Facing an 8%, or $93 million (R1.2 billion), budget cut for 2017/18, Sidikou was told to revise staffing, slash fuel costs by 10% and streamline aircraft use – all without compromising the mission’s mandate.
The mission in DRC, known as Monusco, must work out how to juggle those demands with the need to respond to a growing political and humanitarian crisis in the central African giant – and it is not alone.
Belt-tightening at Monusco, which has about 18 000 uniformed personnel, is part of a broader push by the US, the biggest UN contributor, to cut costs. In June, the 193 UN member states agreed to a total $600m in cuts to more than a dozen missions for the year ending June 30, 2018.
US ambassador to the UN, Nikki Haley, said at the time: “We’re only getting started.”
Today, the 15-member UN Security Council will discuss peacekeeping reform during the annual gathering of world leaders.
Diplomats said the council was due to adopt a resolution pushing for improved accountability, transparency, efficiency and effectiveness in peacekeeping performance and to make peacekeepers more agile and flexible.

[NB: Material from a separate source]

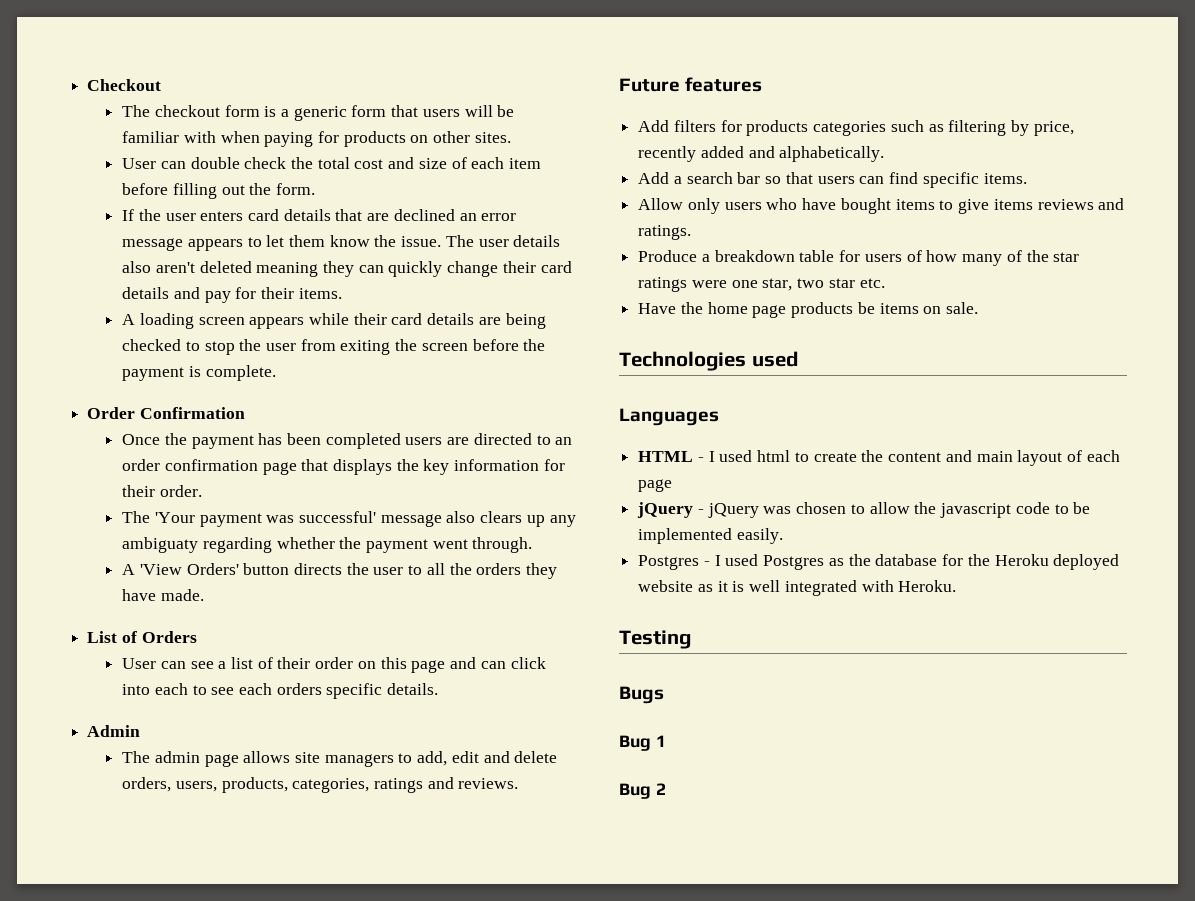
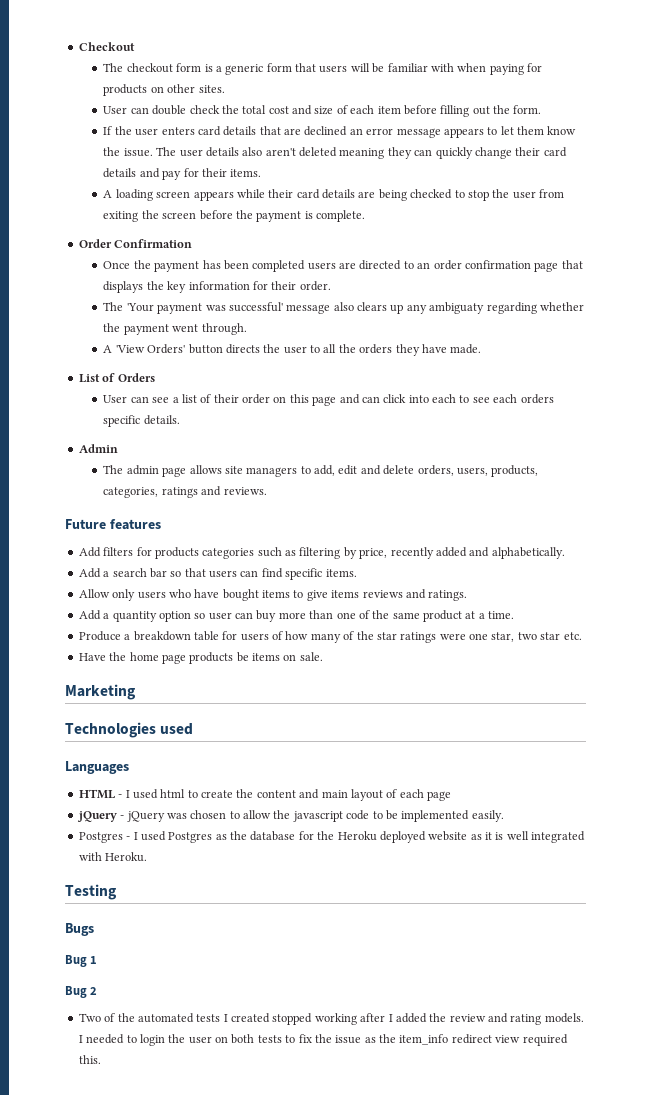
(692, 232) none -> [78,610,515,622] // Add a quantity option so user can buy more than one of the same product at a time.
(979, 308) none -> [65,684,136,700] // Marketing
(666, 789) none -> [78,1013,584,1025] [78,1034,568,1046] [78,1055,101,1064] // Two of the automated tests I created stopped working after I added the review and rating models. I needed to login the user on both tests to fix the issue as the item_info redirect view required this.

“My intention is to do everything to preserve the integrity of the peacekeeping missions, but, of course, to do also everything possible to make it in the most effective and cost-effective way,” UN Secretary-General Antonio Guterres said last week.
But critics worry that harsh cuts could harm peacekeeping operations in some volatile African states.

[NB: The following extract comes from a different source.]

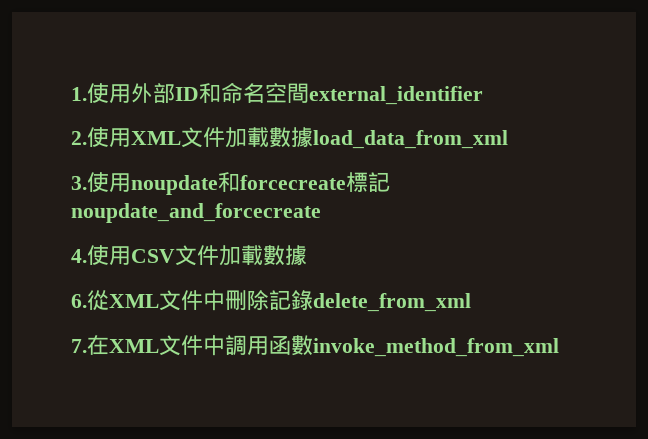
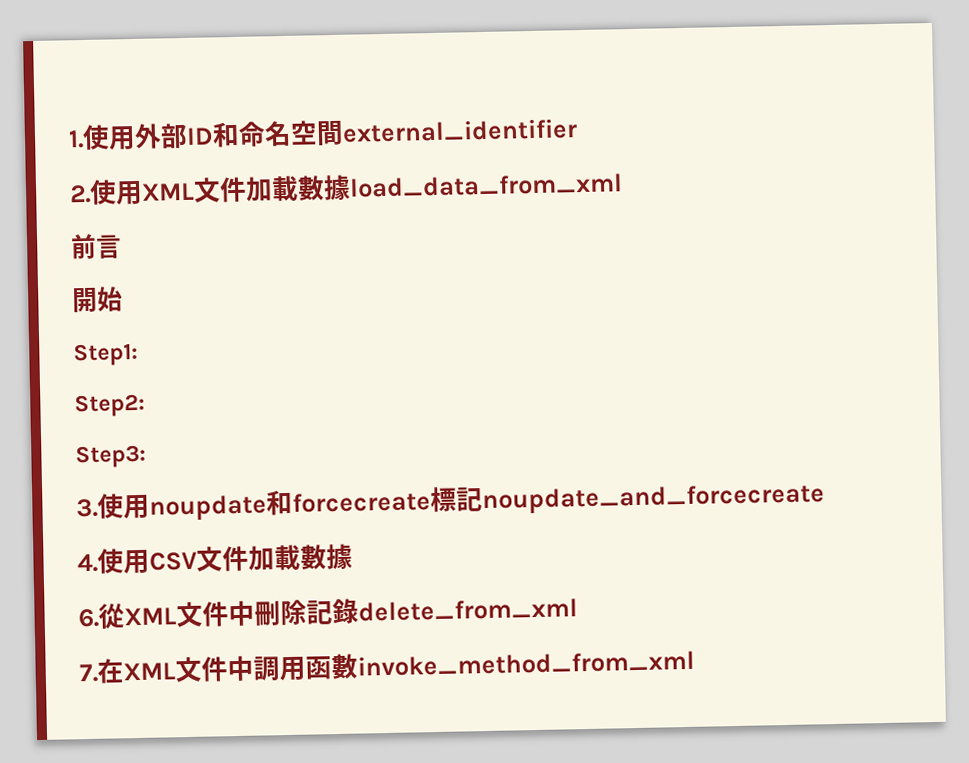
(508, 139) none -> [70,233,122,260] [72,286,123,313] [73,342,138,367] [74,393,145,418] [75,444,146,469] // 前言 // 開始 // Step1: // Step2: // Step3:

The UN has spent $18bn on peacekeeping in DRC since the mission began in 1999. Monusco says efforts to boost efficiency by making military units more agile and reducing operating costs are bearing fruit.
Analysts and some UN insiders say progress is slow, however, and that administrators in New York are dodging many of the thorniest issues – specifically the poor quality of many troops, confusion over the mission’s priorities and a culture that protects senior, well-paid officials even when they do not perform.